For the last ten years, obsessive record collectors in Usenet have been working on the Whitburn Project — a huge undertaking to preserve and share high-quality recordings of every popular song since the 1890s. To assist their efforts, they've created a spreadsheet of 37,000 songs and 112 columns of raw data, including each song's duration, beats-per-minute, songwriters, label, and week-by-week chart position. It's 25 megs of OCD, and it's awesome.
As far as I know, this is the first time the project and its data have ever been discussed outside of Usenet. Despite its illegality, they've created a wonderful resource and you can do some fun things with the data. For the next three days, I'm going to publish some analysis and insights gleaned from their work. Update: I published an entry about one-hit wonders and pop longevity.
History of the Whitburn Project
Named after Joel Whitburn and his authoritative Billboard books, the Whitburn Project began in 1998, when a group of 15 collectors pooled their resources to create an MP3 collection of every single in the top 40. They experimented with trading the files on P2P networks, but eventually landed in Usenet instead.
The Excel spreadsheets were created to help them verify their collections were complete, with new versions updated and re-uploaded to the newsgroups weekly. Later, other collectors found the spreadsheet and built tools on top of it, including a utility to rename files properly and locate missing songs.

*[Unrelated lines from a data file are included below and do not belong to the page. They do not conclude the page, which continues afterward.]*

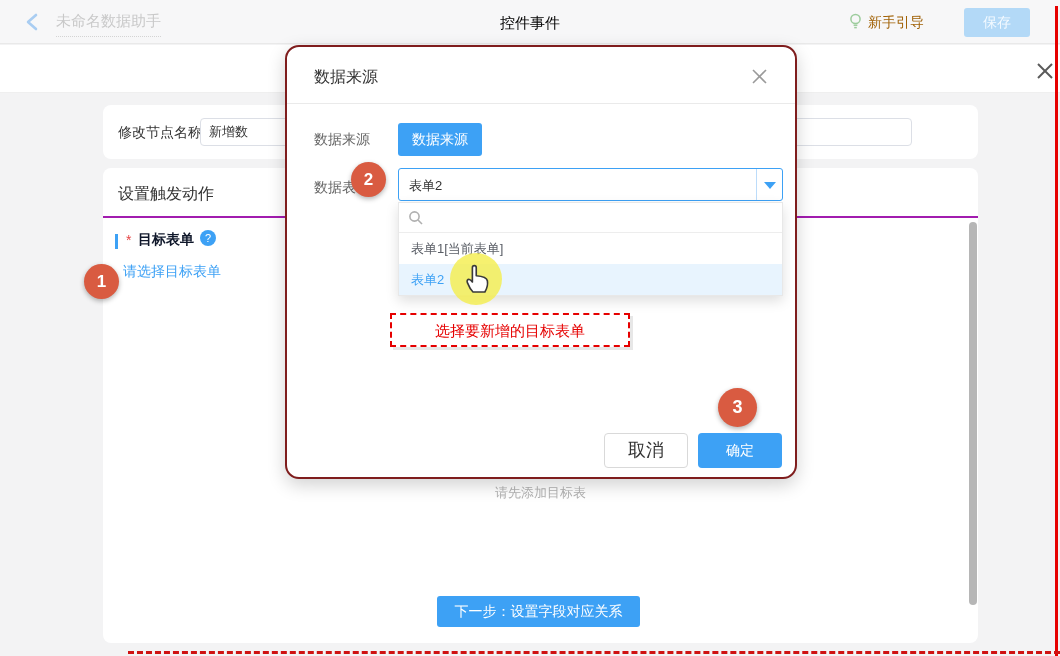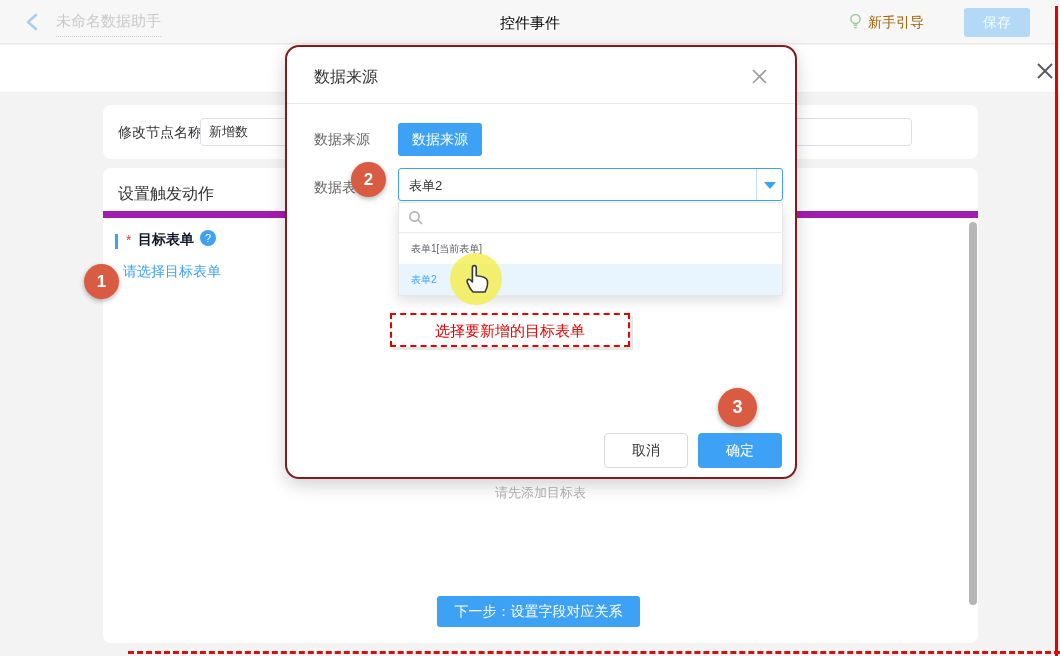"设置触发动作" .card2-header { border-bottom: 7px solid #a21caf -> 2px solid #a21caf }
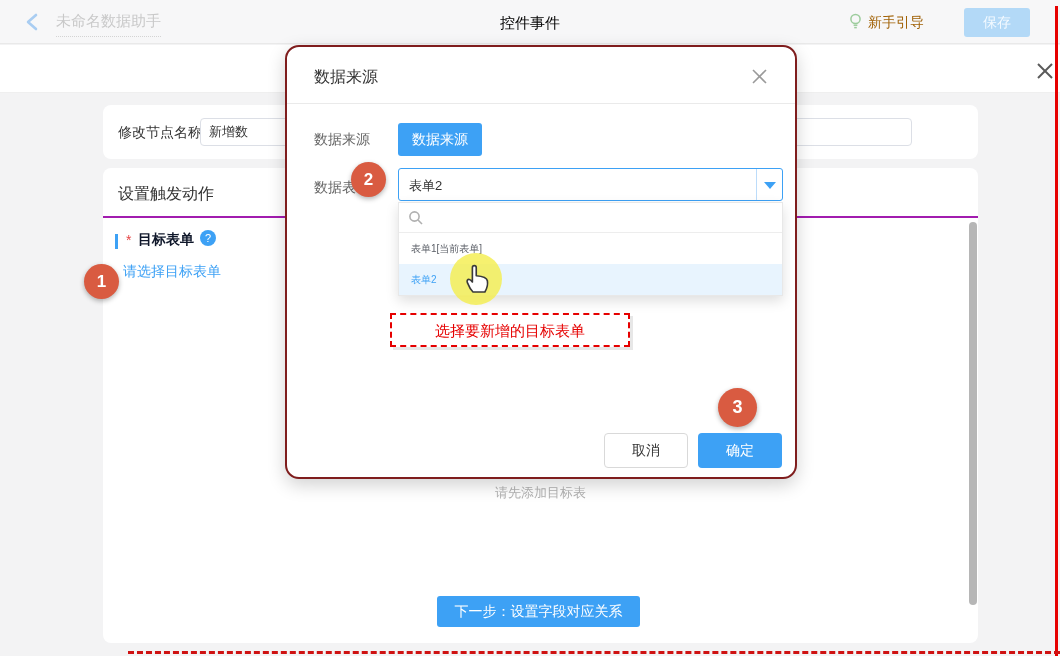"表单1[当前表单]" .opt { font-size: 10px -> 13px }
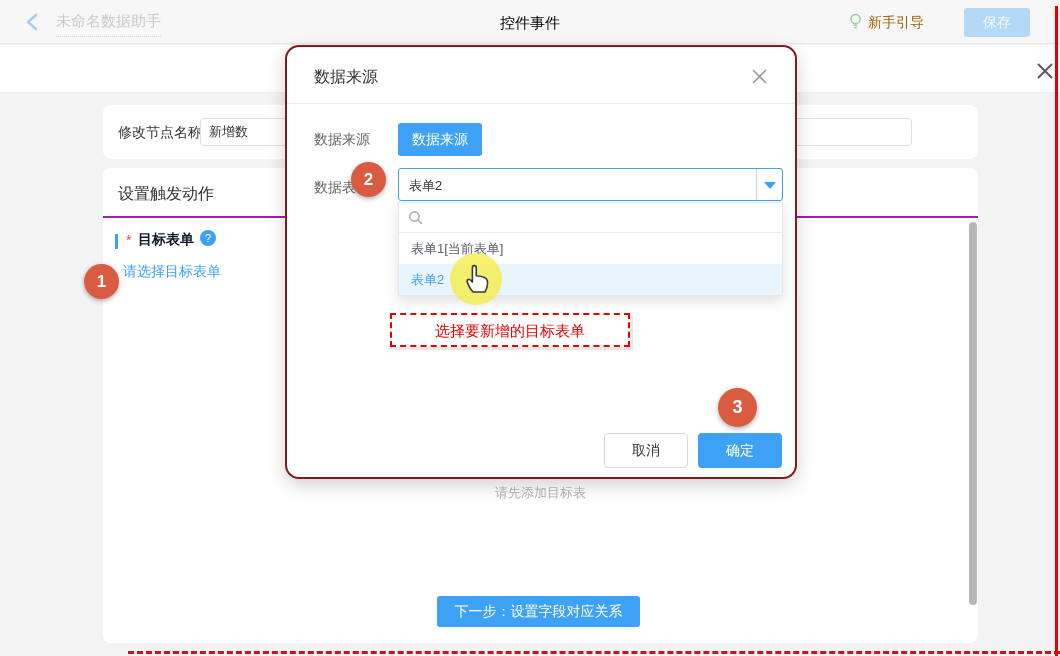"取消" .cancel-btn { font-size: 14px -> 18px }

Originally, most of the Whitburn Project was simple data entry and fact-checking, but as the project grew, it forked away from the Whitburn books. "This spreadsheet does not reflect the Whitburn information found in his books," wrote Bullfrog, one of the spreadsheet's maintainers. "Whitburn has changed the way he numbers the annual songs at least twice since this [spreadsheet] was created. We feel that he went off the deep end a little, so will not be following his new numbering scheme."
They've also added new fields culled from their own research. "Obviously with the addition of BPM, genre, and the like," wrote Bullfrog, "it has become its own entity and will continue to be from now on."
Over the last few months, I've tried multiple times to contact the maintainers of the spreadsheet and the excellent Whitburn newsgroup FAQ, but they haven't responded.
The Data
There are several Whitburn spreadsheets uploaded to multiple Usenet newsgroups sporadically, but the most useful is the "Billboard Pop ME (1890-2008)," which is posted in alt.binaries.sounds.whitburn.pop.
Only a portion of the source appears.